That's not true. Without swap, you already have the risk of thrashing. This is because Linux views all segments of code which your processes are running as clean and evictable from the cache, and therefore basically equivalent to swap, even when you have no swap. Under low-memory conditions, Linux will happily evict all clean pages, including the ones that the next process to be scheduled needs to execute from, causing thrashing. You can still get an unresponsive server under low memory conditions due to thrashing with no swap.

Setting swappiness to zero doesn't fix this.
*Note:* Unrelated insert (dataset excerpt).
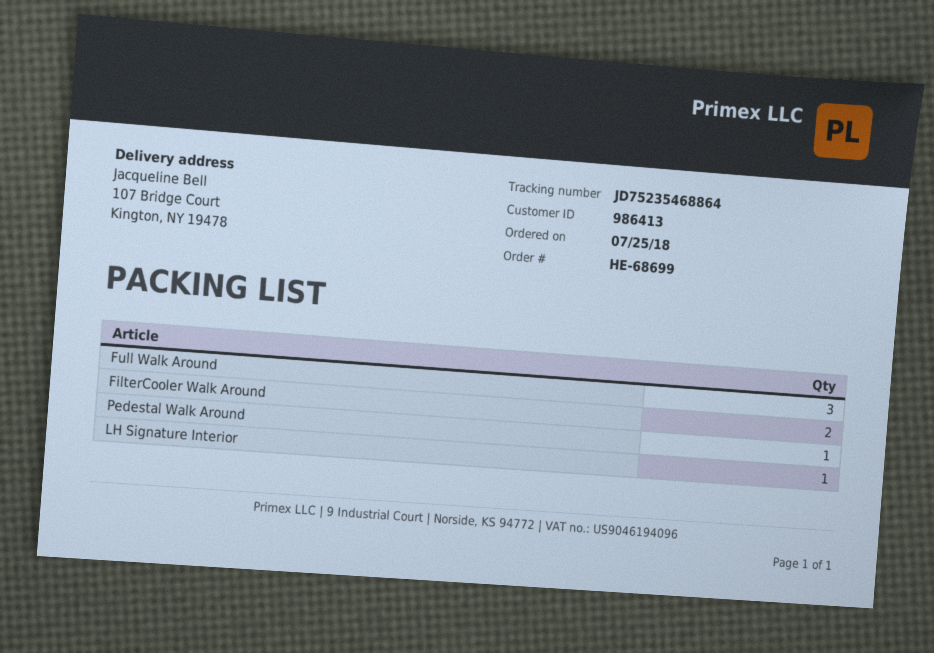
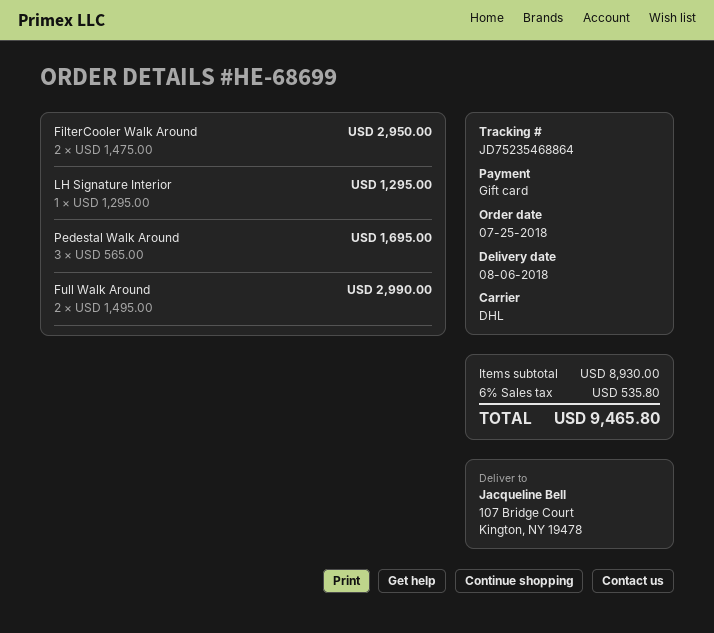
Full Walk Around: 3 -> 2
Pedestal Walk Around: 1 -> 3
Disabling swap doesn't fix this. Disabling overcommit does fix this, but that might have unacceptable disadvantages if some of the processes you are running allocate much more RAM than they use. Installing earlyoom to prevent real low memory conditions does fix this, and is probably the best solution.

k_bx|6 months ago

Disabling swap on servers is de-facto standard for serious deployments.

The swap story needs a serious upgrade. I think /tmp in memory is a great idea, but I also think that particular /tmp needs a swap support (ideally with compression, ZSWAP), but not the main system.

throw0101c|6 months ago

> Disabling swap on servers is de-facto standard for serious deployments.
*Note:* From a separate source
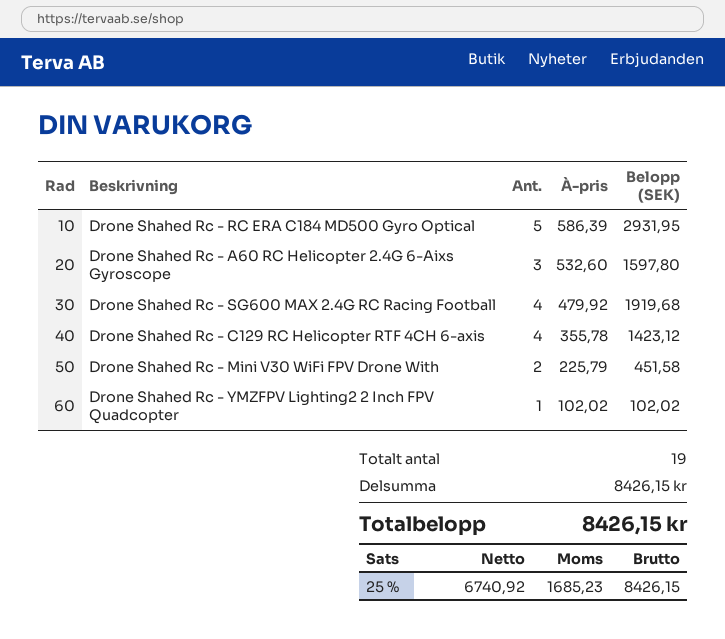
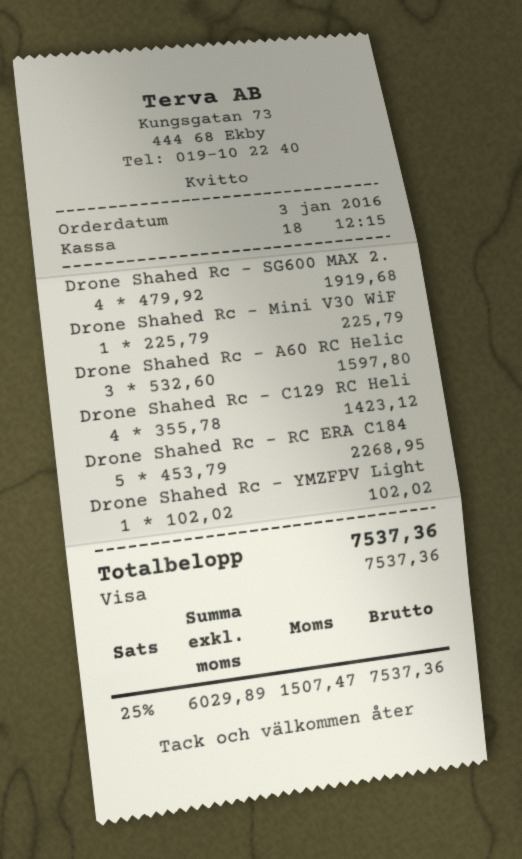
Drone Shahed Rc - RC ERA C184 MD500 Gyro Optical: 5 x 586.39 = 2931.95 -> 5 x 453.79 = 2268.95
Drone Shahed Rc - Mini V30 WiFi FPV Drone With: 2 x 225.79 = 451.58 -> 1 x 225.79 = 225.79
net: 6740.92 -> 6029.89
tax: 25% = 1685.23 -> 25% = 1507.47
total: 8426.15 -> 7537.36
I guess I have not been deploying seriously over the last couple of decades because the (hardware) systems that I deploy all had some swap, even if it was only a file.

ravetcofx|6 months ago

Swap always seemed more meant for desktop use. Servers you need to give the real memory expected of the application stack.

bmacho|6 months ago

So the ideal behaviour would be:

  - for most processes no SWAP
  - for tmpfs, use RAM until a quota
  - for tmpfs, start using a swapfile above that quota
ChatGPT doesn't think it is achievable, though it thinks cgroup2 can achieve something similar.

baq|6 months ago

This is why I’m running with overcommit 2 and a different ratio per server purpose.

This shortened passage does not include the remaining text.